Israel’s Invisible Workers


The site in Kiryat Biyalik where a worker died this week, October 5, 2019

Haaretz Editorial

Yet another worker was killed in Israel this week. An air-conditioning technician in his 50s died Sunday, after falling five stories while working at an apartment building in Kiryat Bialik. The Magen David Adom medic who was called to the scene said, “There was nothing we could do but declare him dead.”

It’s not only the ambulance service, but also the police and the Labor and Social Affairs Ministry that act as if all there is nothing they can do but declare the deaths of workers, as if it were a matter of divine decree and not the result of a systematic abdication of responsibility by everyone involved in the issue. No other explanation is possible for the horrifying fact that since the start of the year, 67 people have died in work accidents in Israel.
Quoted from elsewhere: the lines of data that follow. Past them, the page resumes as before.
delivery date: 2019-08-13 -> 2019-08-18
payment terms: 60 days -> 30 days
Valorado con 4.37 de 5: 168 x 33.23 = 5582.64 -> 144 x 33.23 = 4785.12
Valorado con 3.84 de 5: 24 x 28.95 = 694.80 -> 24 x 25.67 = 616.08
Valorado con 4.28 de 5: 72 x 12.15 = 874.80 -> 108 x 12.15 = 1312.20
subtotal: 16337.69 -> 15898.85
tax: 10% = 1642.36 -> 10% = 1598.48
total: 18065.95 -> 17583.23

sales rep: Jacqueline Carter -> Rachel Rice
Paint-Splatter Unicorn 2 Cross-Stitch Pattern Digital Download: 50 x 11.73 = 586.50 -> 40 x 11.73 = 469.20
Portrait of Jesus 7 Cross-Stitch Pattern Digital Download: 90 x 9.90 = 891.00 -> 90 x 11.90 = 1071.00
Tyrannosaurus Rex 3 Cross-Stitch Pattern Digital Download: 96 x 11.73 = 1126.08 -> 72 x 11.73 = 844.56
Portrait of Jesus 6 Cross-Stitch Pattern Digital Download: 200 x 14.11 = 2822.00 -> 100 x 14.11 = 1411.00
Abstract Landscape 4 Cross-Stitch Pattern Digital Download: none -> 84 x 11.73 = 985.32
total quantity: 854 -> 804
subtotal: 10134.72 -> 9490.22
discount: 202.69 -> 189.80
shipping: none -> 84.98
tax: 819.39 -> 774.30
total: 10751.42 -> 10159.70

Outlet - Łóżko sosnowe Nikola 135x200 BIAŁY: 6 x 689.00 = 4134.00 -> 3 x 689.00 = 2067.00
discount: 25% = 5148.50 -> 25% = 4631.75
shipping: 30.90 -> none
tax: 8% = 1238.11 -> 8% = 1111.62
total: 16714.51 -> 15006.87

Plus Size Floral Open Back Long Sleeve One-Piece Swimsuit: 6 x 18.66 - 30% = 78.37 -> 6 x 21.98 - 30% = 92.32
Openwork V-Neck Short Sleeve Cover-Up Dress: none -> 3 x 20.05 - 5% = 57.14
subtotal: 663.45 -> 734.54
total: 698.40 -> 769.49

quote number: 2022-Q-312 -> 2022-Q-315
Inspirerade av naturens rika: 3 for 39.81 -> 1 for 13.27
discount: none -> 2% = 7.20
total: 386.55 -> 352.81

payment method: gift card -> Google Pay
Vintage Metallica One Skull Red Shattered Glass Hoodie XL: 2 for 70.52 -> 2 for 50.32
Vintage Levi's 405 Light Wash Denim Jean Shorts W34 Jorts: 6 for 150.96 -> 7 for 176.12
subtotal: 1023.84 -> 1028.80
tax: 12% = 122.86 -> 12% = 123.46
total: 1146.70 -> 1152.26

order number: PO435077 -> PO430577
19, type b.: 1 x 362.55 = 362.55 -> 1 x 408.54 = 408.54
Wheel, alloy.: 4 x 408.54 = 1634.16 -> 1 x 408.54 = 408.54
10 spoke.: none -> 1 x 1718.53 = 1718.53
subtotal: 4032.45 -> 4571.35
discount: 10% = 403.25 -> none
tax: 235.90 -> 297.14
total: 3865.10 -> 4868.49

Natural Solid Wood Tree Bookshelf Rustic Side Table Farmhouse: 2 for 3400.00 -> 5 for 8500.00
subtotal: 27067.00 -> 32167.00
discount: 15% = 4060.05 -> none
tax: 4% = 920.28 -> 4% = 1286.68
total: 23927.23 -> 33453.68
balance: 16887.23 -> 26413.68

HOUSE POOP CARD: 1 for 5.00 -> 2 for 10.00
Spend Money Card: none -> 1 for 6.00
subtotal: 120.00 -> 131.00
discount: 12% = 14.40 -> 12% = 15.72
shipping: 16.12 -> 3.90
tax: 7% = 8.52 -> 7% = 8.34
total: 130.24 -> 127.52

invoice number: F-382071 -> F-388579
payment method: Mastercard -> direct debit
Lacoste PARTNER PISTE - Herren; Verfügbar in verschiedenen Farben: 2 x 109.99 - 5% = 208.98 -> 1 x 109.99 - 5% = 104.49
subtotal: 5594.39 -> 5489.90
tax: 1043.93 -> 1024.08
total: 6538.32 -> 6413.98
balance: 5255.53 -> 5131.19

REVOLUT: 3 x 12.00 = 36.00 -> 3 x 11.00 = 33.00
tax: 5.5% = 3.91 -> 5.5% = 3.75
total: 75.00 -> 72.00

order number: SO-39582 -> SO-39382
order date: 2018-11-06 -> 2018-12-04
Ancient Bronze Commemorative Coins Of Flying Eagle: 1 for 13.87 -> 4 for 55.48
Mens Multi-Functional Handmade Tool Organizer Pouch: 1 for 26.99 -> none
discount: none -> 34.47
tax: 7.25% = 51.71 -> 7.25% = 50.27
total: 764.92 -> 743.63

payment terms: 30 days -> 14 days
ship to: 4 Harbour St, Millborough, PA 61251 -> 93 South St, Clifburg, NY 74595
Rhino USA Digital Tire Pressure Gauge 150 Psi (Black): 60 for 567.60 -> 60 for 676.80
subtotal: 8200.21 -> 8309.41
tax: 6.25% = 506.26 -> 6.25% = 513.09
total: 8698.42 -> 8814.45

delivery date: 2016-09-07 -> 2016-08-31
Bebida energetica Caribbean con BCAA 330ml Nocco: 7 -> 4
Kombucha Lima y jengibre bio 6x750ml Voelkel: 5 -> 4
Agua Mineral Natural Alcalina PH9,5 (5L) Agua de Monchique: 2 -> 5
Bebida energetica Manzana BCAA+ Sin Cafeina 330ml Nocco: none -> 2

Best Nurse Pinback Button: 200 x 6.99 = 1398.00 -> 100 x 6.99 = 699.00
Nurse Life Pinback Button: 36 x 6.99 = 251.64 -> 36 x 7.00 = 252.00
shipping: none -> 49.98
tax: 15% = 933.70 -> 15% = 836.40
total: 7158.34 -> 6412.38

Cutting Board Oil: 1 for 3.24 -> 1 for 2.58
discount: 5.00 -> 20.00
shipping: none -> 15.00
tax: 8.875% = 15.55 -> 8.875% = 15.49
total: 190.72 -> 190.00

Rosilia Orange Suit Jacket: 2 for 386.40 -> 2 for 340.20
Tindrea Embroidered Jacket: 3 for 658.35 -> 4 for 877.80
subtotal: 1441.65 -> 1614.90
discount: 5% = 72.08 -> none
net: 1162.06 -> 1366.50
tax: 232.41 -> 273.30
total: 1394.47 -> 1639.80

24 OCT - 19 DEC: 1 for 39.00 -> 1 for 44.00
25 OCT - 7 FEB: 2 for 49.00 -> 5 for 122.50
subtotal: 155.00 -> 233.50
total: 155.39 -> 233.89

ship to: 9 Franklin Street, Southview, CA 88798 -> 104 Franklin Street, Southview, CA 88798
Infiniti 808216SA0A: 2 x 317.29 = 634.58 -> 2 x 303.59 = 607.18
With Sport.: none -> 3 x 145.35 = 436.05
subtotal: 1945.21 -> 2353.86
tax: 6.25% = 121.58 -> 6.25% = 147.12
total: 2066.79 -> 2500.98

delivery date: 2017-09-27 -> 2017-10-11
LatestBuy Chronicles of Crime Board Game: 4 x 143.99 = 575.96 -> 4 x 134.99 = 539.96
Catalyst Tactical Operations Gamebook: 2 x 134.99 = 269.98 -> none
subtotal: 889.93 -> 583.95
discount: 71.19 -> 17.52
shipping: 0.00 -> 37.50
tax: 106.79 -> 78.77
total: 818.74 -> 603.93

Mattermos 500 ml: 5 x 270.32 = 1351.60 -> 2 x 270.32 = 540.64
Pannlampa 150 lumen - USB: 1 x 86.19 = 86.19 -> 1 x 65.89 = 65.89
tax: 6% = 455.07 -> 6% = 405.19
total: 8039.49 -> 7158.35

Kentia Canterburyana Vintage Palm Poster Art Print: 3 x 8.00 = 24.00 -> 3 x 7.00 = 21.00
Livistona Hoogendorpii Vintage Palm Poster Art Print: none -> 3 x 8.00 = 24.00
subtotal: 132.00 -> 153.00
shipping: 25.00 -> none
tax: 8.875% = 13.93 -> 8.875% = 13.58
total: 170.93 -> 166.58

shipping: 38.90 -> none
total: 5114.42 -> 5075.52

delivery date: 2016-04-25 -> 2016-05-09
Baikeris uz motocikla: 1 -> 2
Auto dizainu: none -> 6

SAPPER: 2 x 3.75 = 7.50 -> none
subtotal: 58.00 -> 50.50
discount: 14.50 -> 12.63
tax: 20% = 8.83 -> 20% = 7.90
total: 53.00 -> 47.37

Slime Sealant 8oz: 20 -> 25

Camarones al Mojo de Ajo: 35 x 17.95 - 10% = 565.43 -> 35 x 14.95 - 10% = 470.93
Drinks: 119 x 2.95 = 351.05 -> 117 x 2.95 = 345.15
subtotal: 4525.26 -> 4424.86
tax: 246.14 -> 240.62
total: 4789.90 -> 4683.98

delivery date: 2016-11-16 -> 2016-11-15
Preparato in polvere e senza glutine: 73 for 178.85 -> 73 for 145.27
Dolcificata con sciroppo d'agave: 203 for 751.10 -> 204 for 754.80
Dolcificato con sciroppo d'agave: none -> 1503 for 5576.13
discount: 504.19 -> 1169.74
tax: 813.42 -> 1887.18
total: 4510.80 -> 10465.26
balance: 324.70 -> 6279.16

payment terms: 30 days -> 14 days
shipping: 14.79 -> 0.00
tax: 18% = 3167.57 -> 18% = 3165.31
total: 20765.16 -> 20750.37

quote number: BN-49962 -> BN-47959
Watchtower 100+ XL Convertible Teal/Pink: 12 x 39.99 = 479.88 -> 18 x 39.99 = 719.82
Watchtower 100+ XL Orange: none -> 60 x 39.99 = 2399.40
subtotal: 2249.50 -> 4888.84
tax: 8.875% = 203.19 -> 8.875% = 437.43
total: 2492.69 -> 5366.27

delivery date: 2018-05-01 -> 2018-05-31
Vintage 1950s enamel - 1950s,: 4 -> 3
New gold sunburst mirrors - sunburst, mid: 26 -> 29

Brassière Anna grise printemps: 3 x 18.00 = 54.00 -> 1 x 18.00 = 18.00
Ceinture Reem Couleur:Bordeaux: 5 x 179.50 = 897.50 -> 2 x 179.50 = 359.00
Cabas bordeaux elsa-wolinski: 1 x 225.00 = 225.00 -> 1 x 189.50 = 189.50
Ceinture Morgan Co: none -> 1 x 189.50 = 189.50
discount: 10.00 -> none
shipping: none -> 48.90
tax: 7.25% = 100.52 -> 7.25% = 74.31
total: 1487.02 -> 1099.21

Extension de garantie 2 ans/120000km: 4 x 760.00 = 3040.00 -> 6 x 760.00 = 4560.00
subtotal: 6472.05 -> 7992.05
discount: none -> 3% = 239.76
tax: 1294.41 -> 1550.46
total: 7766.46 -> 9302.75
The public has grown accustomed to seeing workers’ deaths as routine. Just last week, one worker was killed and another seriously injured while building a sewage reservoir near Ashkelon. Two weeks ago, two workers were seriously injured when a crane fell in the parking lot of a shopping center in Ma’alot-Tarshiha.

What are their names? Where did they come from? Did they have families? The public doesn’t appear to be interested in any of this. In most cases, the victims aren’t Jews, but workers who are invisible to the lords of the land. This time, the death did not take place at a construction site, but contempt for worker safety has spread like the plague.

The utter indifference toward construction accidents displayed by former Labor, Social Affairs and Social Services Minister Haim Katz was a prime example of the dereliction of duty. Construction companies understood the spirit of their commander quite well and didn’t let the victims interfere with maximizing their profits. The combination of public apathy and the government’s blind eye created a capitalist Wild West that has allowed criminal developers to treat human life cheaply.